A worryingly large and growing number of companies are using greenwashing to manipulate consumers – not to mention financial investors.
Across industries, companies are misleading people about the environmental sustainability of their products. According to the Competition and Markets Authority (CMA) up to 40 per cent of claims made about the eco-friendly qualities of products sold online could be misleading consumers, as of 2021.
One of the most common and egregious examples of this surrounds the use of palm oil in products. Brands often like to virtue-signal about palm oil, boasting about not using palm oil and claiming that their products are more environmentally friendly as a result.
Over the last few years, many consumers have been misled to believe that “palm oil free” products are better for the planet than those which use sustainably produced palm oil. According to a study by the FreeForChoice Institute, 96 per cent of food products labelled “palm oil free” were higher in saturated fats and less sustainable.
The reality is that the villainisation of palm oil is not based on environmental fact, but instead virtue-signalling. That means greenwashing products by boasting that they contain “no palm oil” is not just vacuous but damaging for the planet, too, because it misleads consumers about which choices are more environmentally friendly. It also indicates that manufacturers are actively avoiding sustainable palm oil, often in favour of alternative ingredients which do more harm to the natural world.

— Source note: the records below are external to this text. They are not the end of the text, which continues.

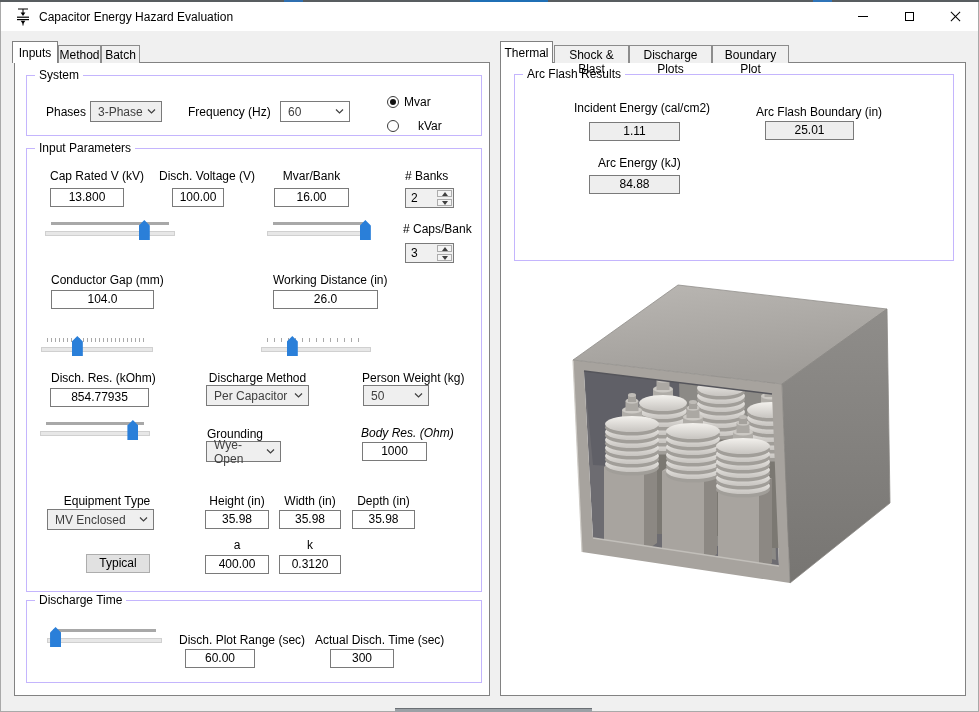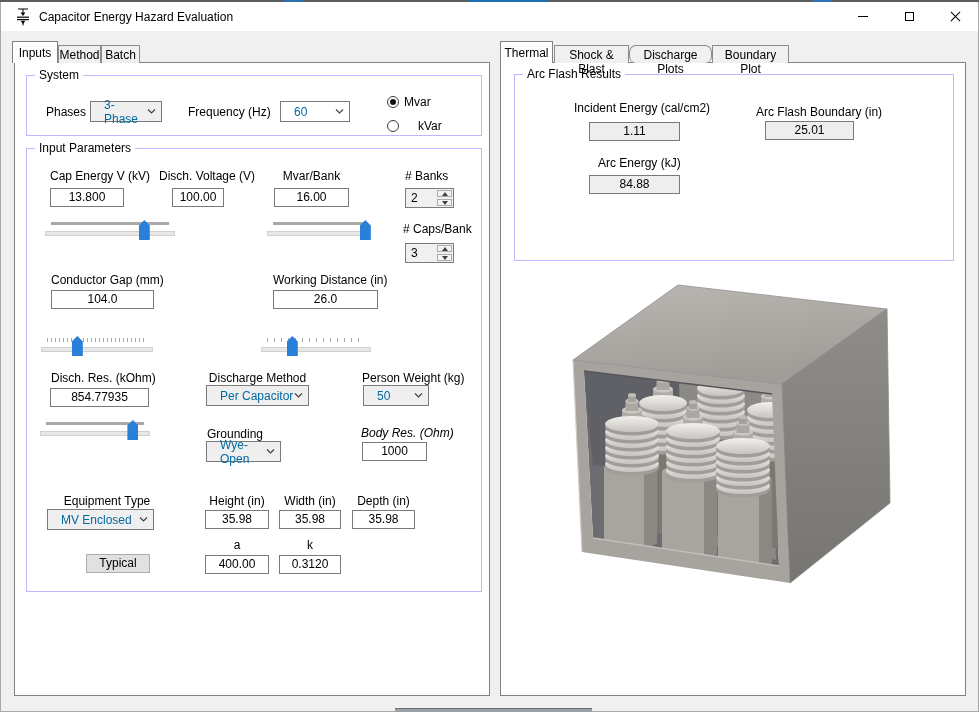"Discharge Plots" div.tab { border-radius: 7px -> none }
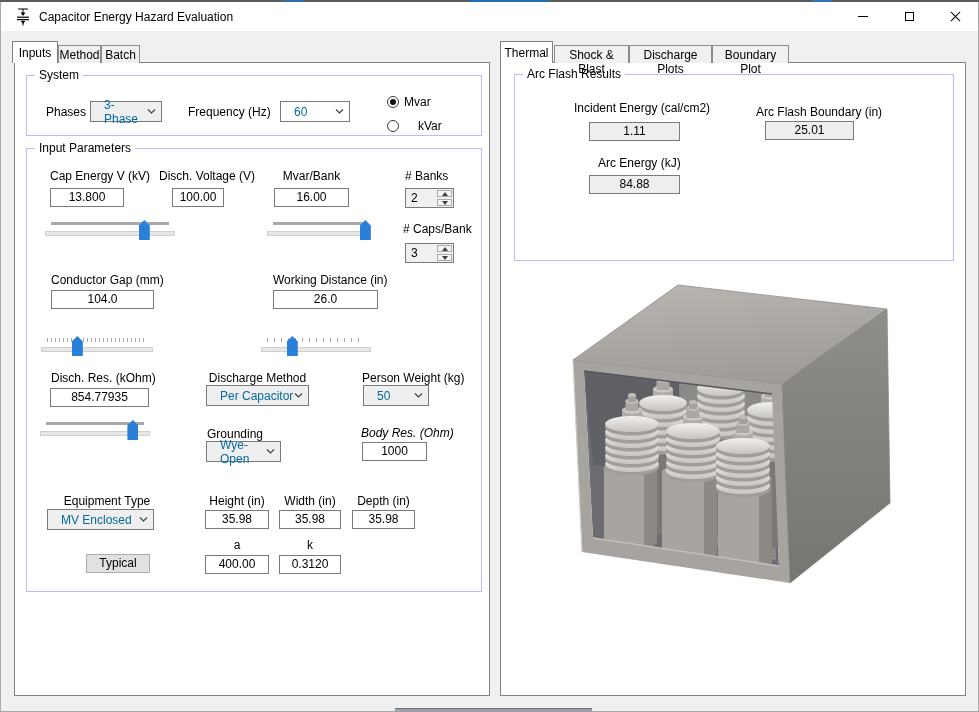"3-Phase" .combo { color: #0369a1 -> #404040; padding: 0 5px 0 13px -> 0 5px 0 7px }
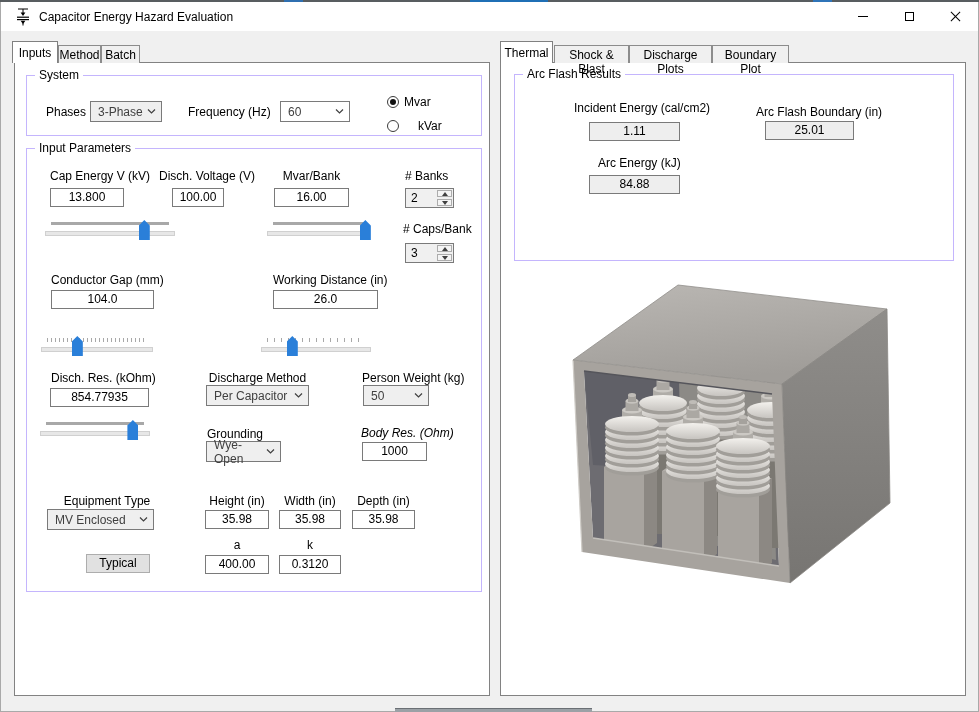"Cap Energy V (kV)" span.lbl { text: Energy -> Rated }
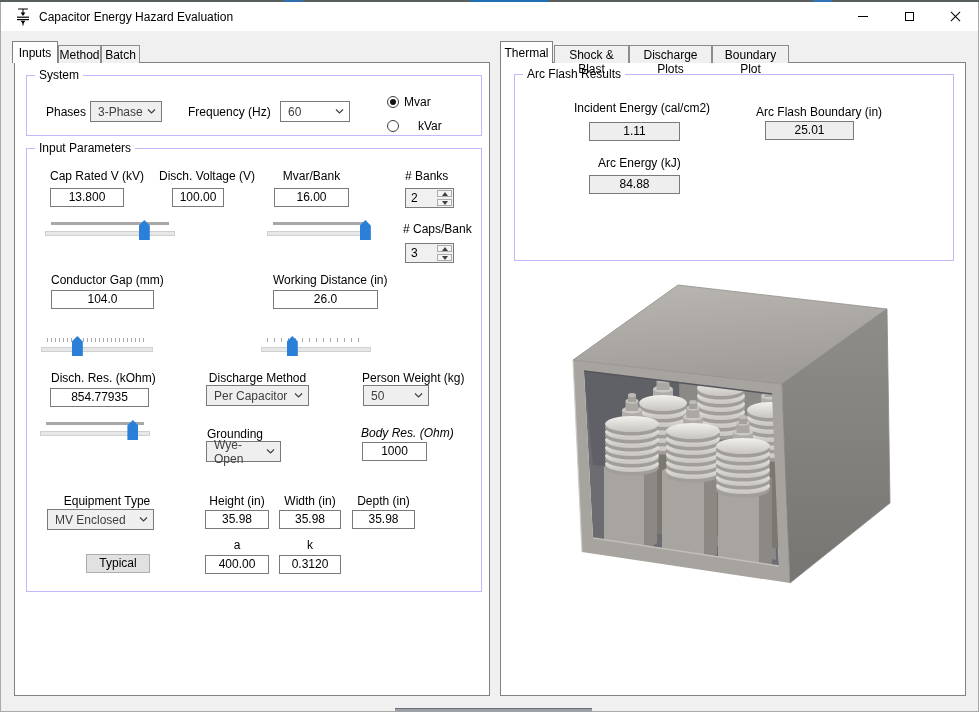"Discharge Time" div.groupbox { html: none -> <div> <span>Discharge Time</span> <div> <div></div> <div></div> <div></div> </div> <span>Disch. Plot Range (sec)</span> <div>60.00</div> <span>Actual Disch. Time (sec)</span> <div>300</div> </div> }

The palm oil industry has been persecuted more than almost any other because of its alleged links to deforestation. This is despite the fact that nine tenths of the palm oil imported to Europe is officially certified as sustainable and does not cause deforestation. The European Union, in an effort to protect its native farming industry, has consistently created barriers for farm holders from elsewhere in the world, especially southeast Asia. That has fed into the corporate greenwashing narratives around palm oil.
Brussels bureaucrats and unelected politicians have consistently ignored the fact that palm oil is by its nature more sustainable than any other vegetable oil. That’s because it is more land-efficient, meaning from the same amount of land, you can get a great deal more palm oil than other oilseeds such as soybean, sunflower, rapeseed and olive. Those other products are between six and ten times less land-efficient than palm oil.
In fact, despite the greenwashed myths which seek to villainise palm oil production, deforestation from palm oil has fallen to a four-year low, according to an analysis from Chain Reaction Research (CRR). Similarly, other research shows how those operating within the palm oil space are going out of their way to minimise their impact on the planet in a way that manufacturers of rival products are not.
For instance, according to the Global Forests Report by the Carbon Disclosure Project, palm oil companies have the highest levels of rigorous no-deforestation commitments, comprehensive risk assessments and integration of forest-related issues into all aspects of their long-term strategic business plans.
Similarly, Global Forest Watch found that in Malaysia, losses of primary forests decreased by almost a whopping 70 per cent between 2014 and 2020, which is testament to the progress that has already been made in pioneering and innovating sustainable methods of palm oil production. Research from the World Resources Institute (WRI) found that 2020 was the fourth year in a row when deforestation because of palm oil was trending down. In other words, unlike other vegetable oils, palm oil’s impact on the environment was already minimal, and it is getting dramatically smaller with each passing year.
All the demonisation of palm oil as part of corporate greenwashing, then, has no basis in fact. Given how sustainable the palm oil industry is upon closer inspection, and given that even the World Wide Fund for Nature (WWF) agrees that sticking with sustainable palm oil is the best course of action for the environment rather than switching to other products, why is greenwashing and environmental virtue-signalling around palm oil still so commonplace?
Companies would be better off being upfront and honest with consumers and investors about the truth about the use of palm oil and the environmental sustainability of their products.